Я смотрю в его глаза и верю в то, что так оно и будет.
– Так значит, ты теперь частный детектив?
– Мне не нравится слово «частный». Я государственный детектив. Правда, вне штатного расписания и без зарплаты. Но это не так уж и важно…
– Робин Гуд? Зорро? Бэтмэн?
– Просто – Сокрушилин.
Я совершенно забываю о том, что где-то рядом находится вооруженный преступник. Это случилось на «Новослободской». «Осторожно, двери закрываются», – сказал машинист, и в этот момент из вагона выскочил рослый детина с бритым затылком, которого я раньше не замечала. В руке его тяжелая сумка. Я не успела ничего подумать, а Сокрушилин, словно по волшебству, преодолев в полете несколько метров, оказывается за его спиной. Двери захлопываются, поезд начинает движение, и, прислонившись к стеклу с надписью «Не прислоняться», я вижу, как одной рукой Сокрушилин бьет «быка» по загривку, а другой выбивает пистолет. Сумка тяжело падает на пол. Там оружие! Сокрушилин припечатывает бандита к мраморному полу и защелкивает наручники. Вагон скрывается в тоннеле, но в последний момент я успеваю увидеть счастливый, полный осознания исполненного долга взгляд Сокрушилина и понимаю – он очистит Россию от мрази!

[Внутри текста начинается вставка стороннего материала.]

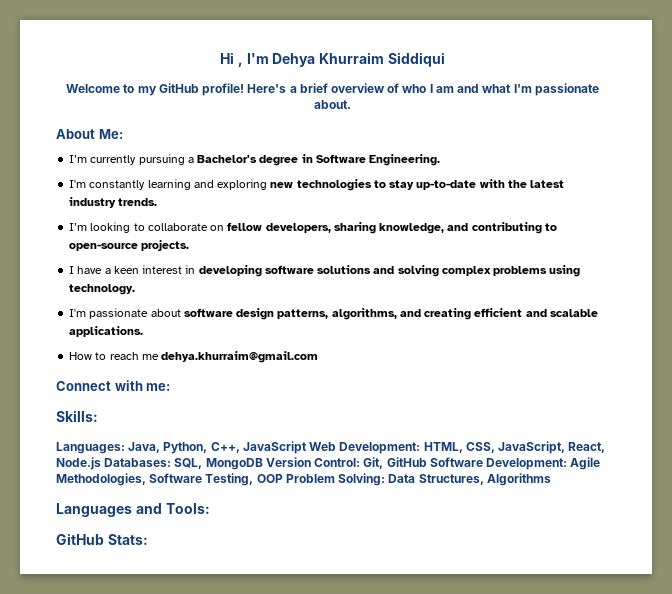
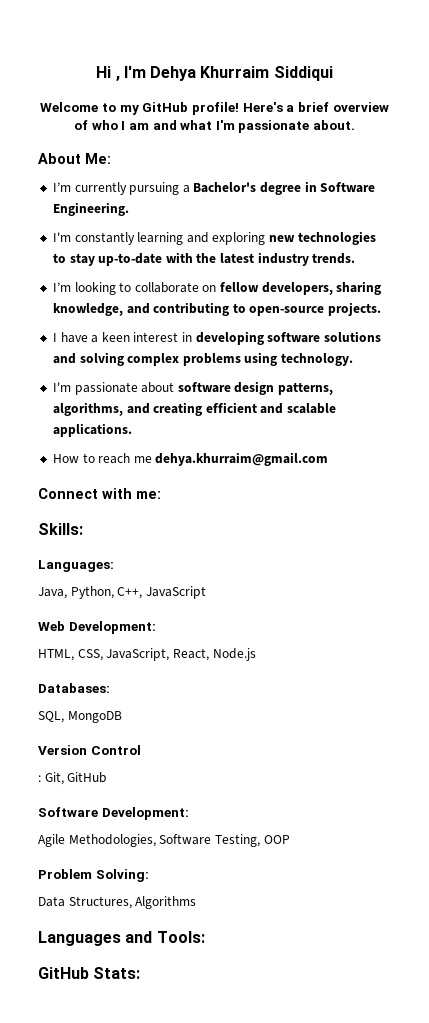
- Languages: Java, Python, C++, JavaScript Web Development: HTML, CSS, JavaScript, React, Node.js Databases: SQL, MongoDB Version Control: Git, GitHub Software Development: Agile Methodologies, Software Testing, OOP Problem Solving: Data Structures, Algorithms
+ Languages:
+ Java, Python, C++, JavaScript
+ Web Development:
+ HTML, CSS, JavaScript, React, Node.js
+ Databases:
+ SQL, MongoDB
+ Version Control
+ : Git, GitHub
+ Software Development:
+ Agile Methodologies, Software Testing, OOP
+ Problem Solving:
+ Data Structures, Algorithms

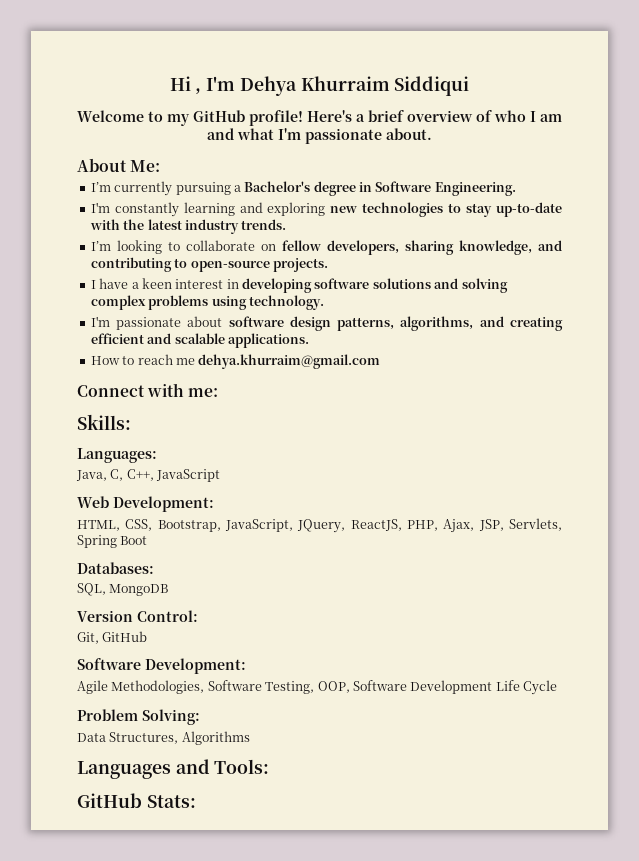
- Java, Python, C++, JavaScript
+ Java, C, C++, JavaScript
- HTML, CSS, JavaScript, React, Node.js
+ HTML, CSS, Bootstrap, JavaScript, JQuery, ReactJS, PHP, Ajax, JSP, Servlets, Spring Boot
- Version Control
- : Git, GitHub
+ Version Control:
+ Git, GitHub
- Agile Methodologies, Software Testing, OOP
+ Agile Methodologies, Software Testing, OOP, Software Development Life Cycle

И вдруг вспоминаю – мой диктофон остался у Саши. Чёрт! Как же я восстановлю интервью? – проносится у меня в мозгу, и тут же я отбрасываю эту глупую мысль. Легко! По памяти! Такое не забывается!
Ваша К. Ц-ва
«Столичный молодежник»
16 апреля 1997 г.
№ 5
Начальнику ОВД «Чертаново-Центральное»
майору Найденову И. Г.
от мл. лейтенанта Лютикова Л.
Объяснительная записка
Иван Григорьевич, вы на меня сегодня так орали, что одному из задержанных, который это слышал, стало плохо. Еще раз повторяю, я не мог не принять заявление гр. Мамаевой-Гуляевой ни по закону, ни по-человечески!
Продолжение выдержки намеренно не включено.